:: Directions for this task ::
The task requires repeating, word for word, the lines from the one with "font-weight: none ->" through the end of the material, leaving out all pictures.
*** Block opens ***
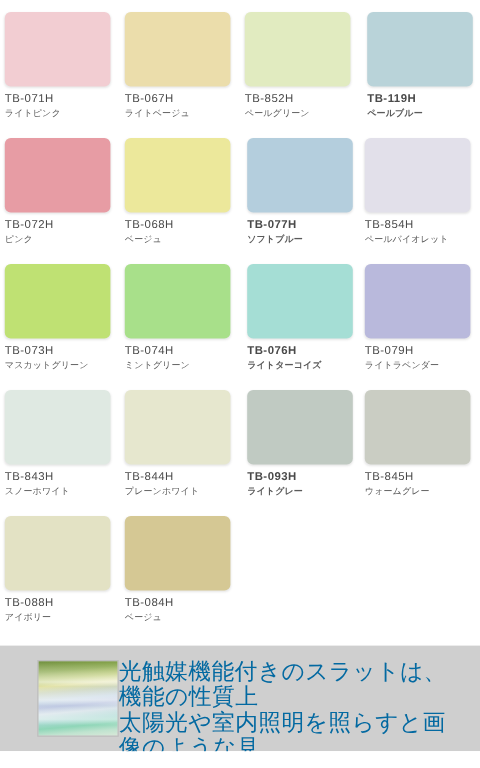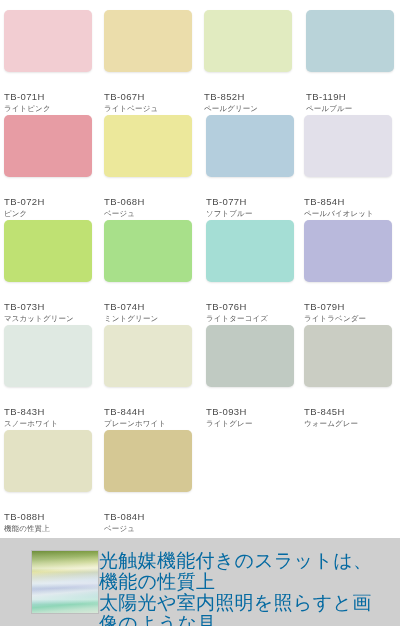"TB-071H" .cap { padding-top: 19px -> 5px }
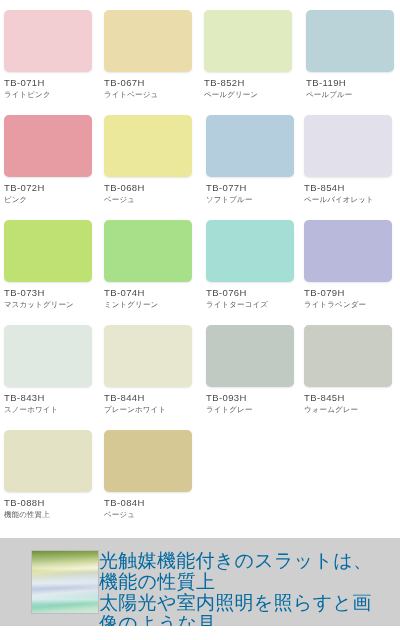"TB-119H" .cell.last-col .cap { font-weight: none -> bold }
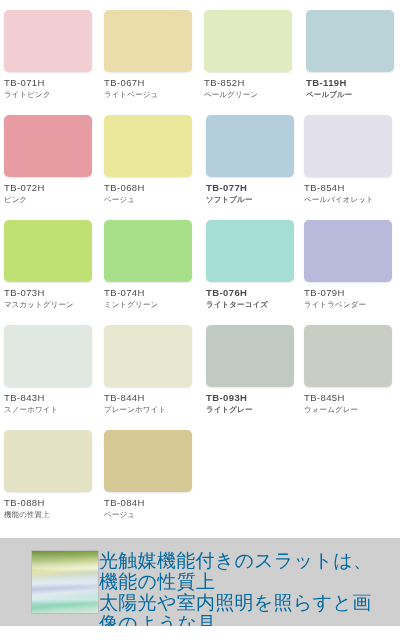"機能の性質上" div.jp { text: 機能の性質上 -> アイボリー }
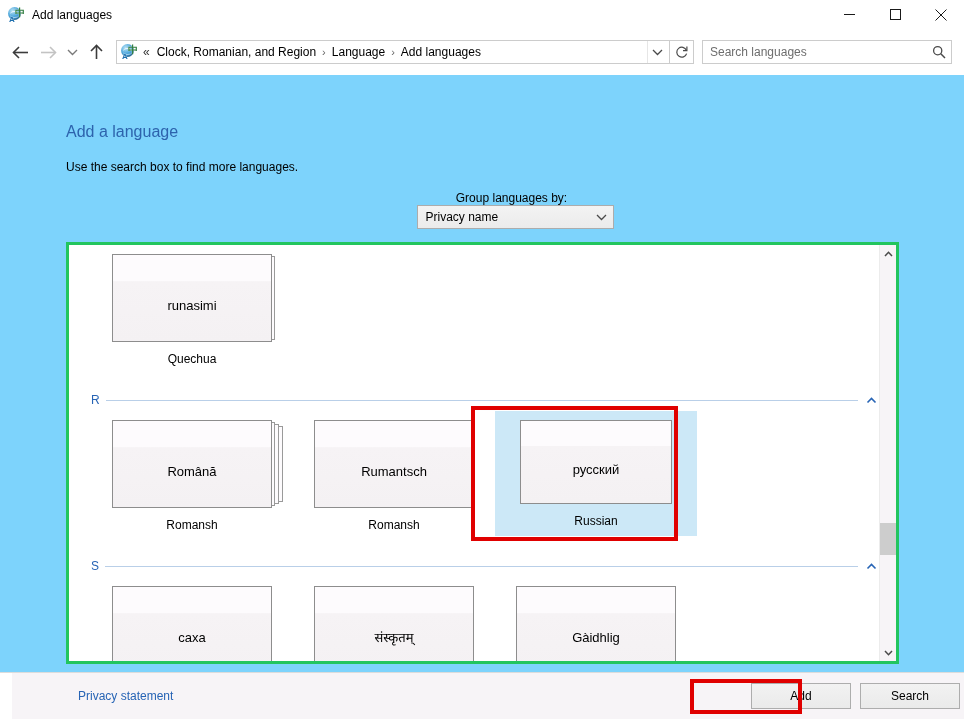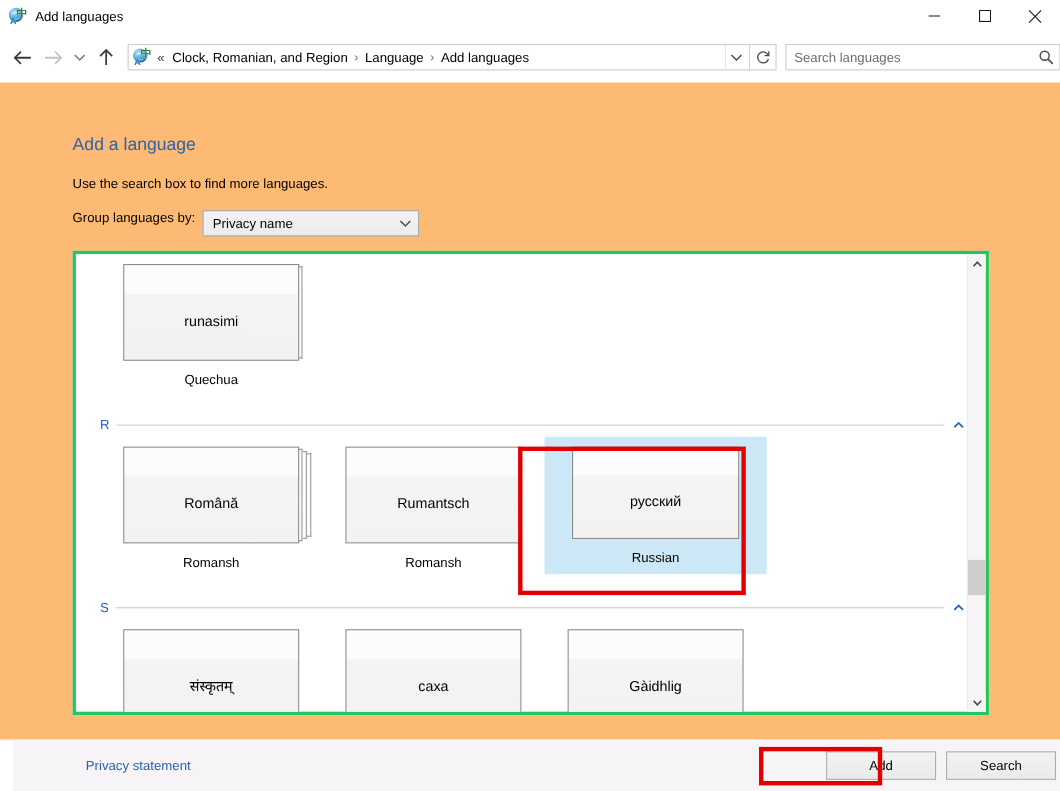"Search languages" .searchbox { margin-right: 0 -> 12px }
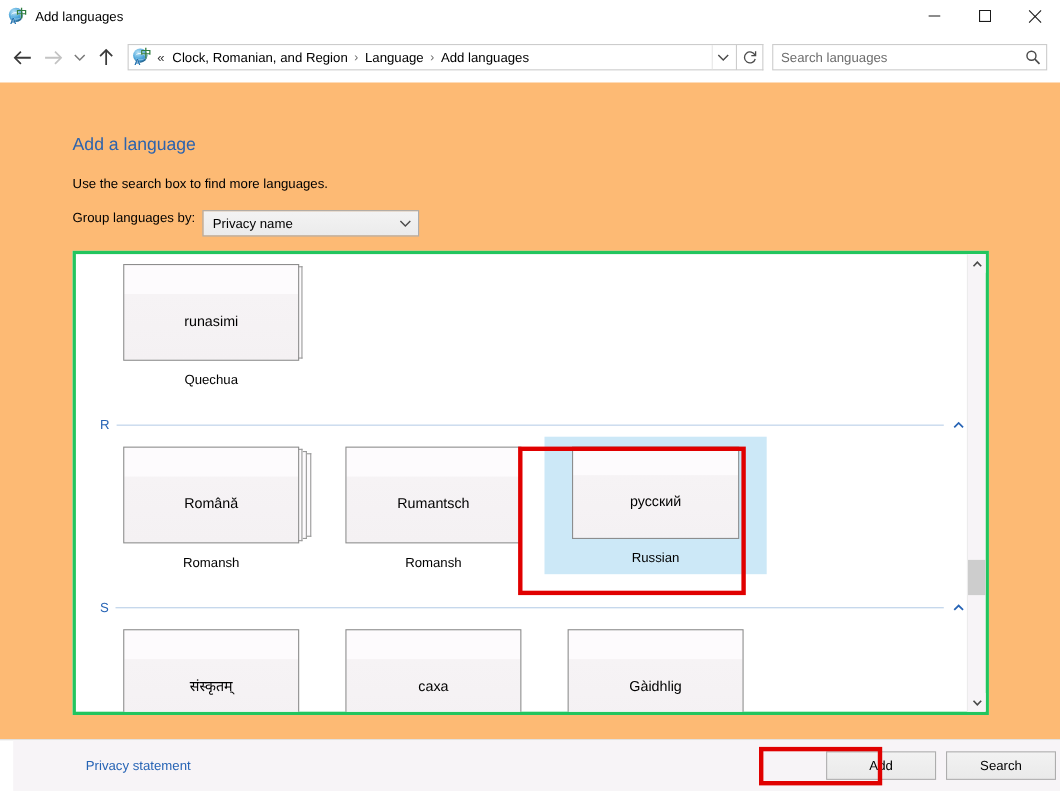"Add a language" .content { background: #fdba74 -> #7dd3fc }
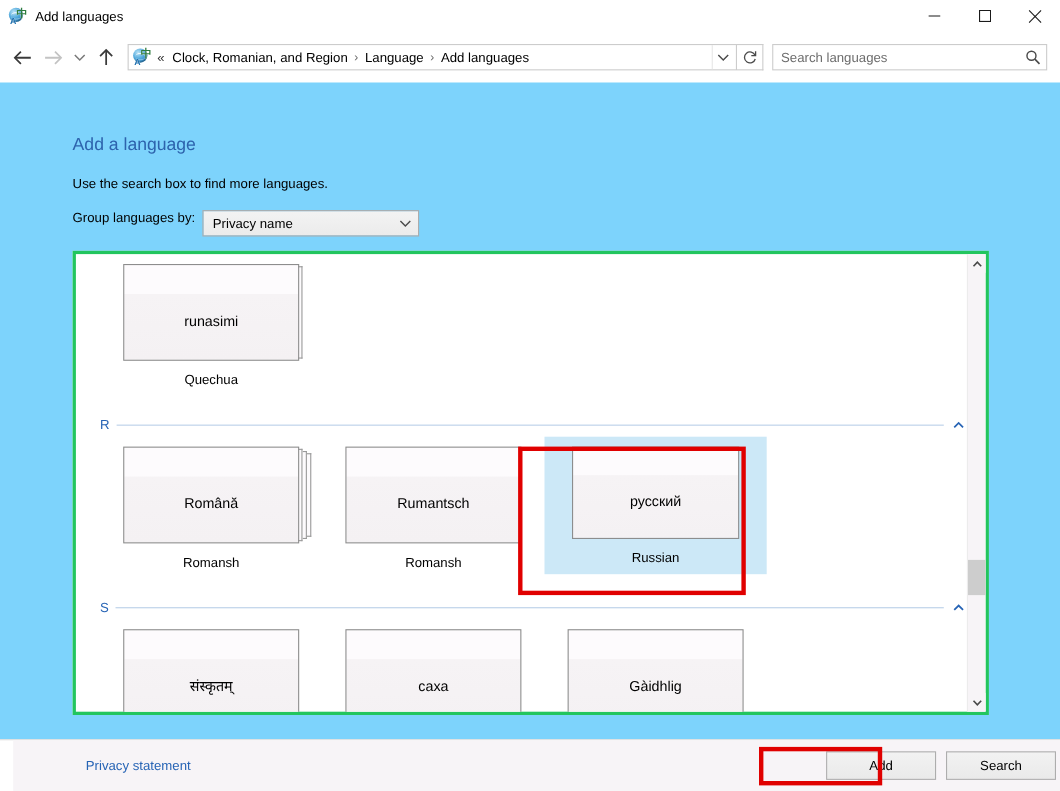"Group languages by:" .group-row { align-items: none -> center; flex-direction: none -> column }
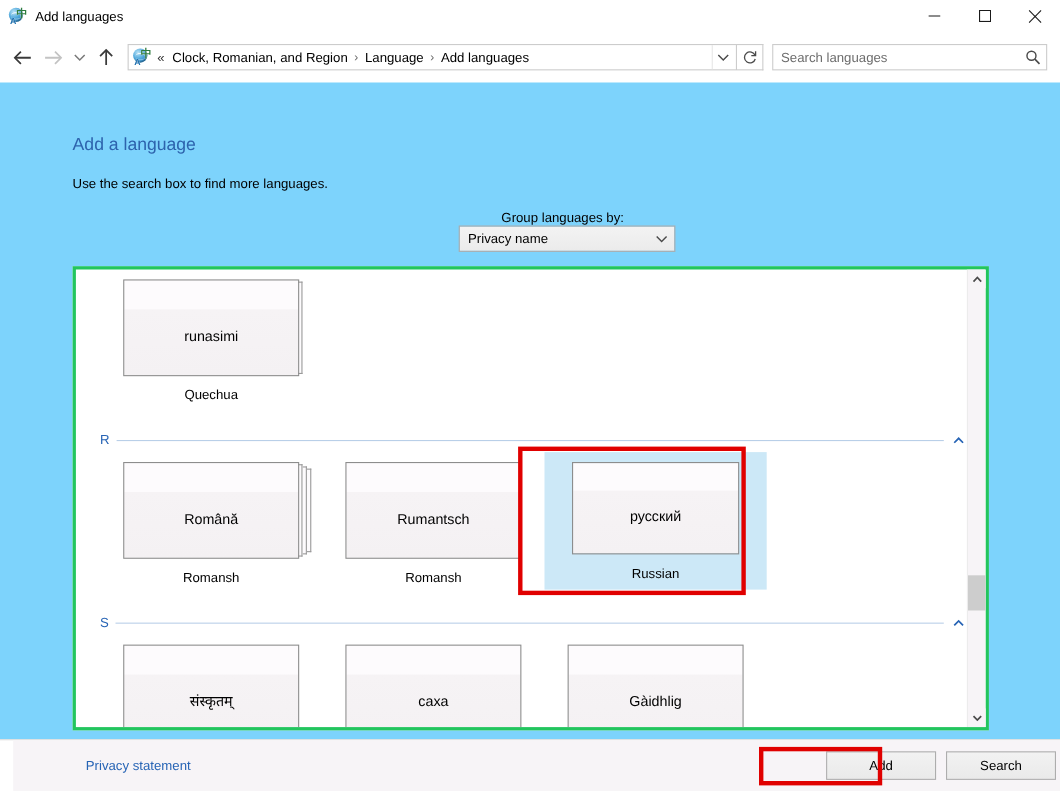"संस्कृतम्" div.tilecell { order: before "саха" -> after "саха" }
*** Block closes ***
:: Written answer ::
"TB-119H" .cell.last-col .cap { font-weight: none -> bold }
"機能の性質上" div.jp { text: 機能の性質上 -> アイボリー }
"Search languages" .searchbox { margin-right: 0 -> 12px }
"Add a language" .content { background: #fdba74 -> #7dd3fc }
"Group languages by:" .group-row { align-items: none -> center; flex-direction: none -> column }
"संस्कृतम्" div.tilecell { order: before "саха" -> after "саха" }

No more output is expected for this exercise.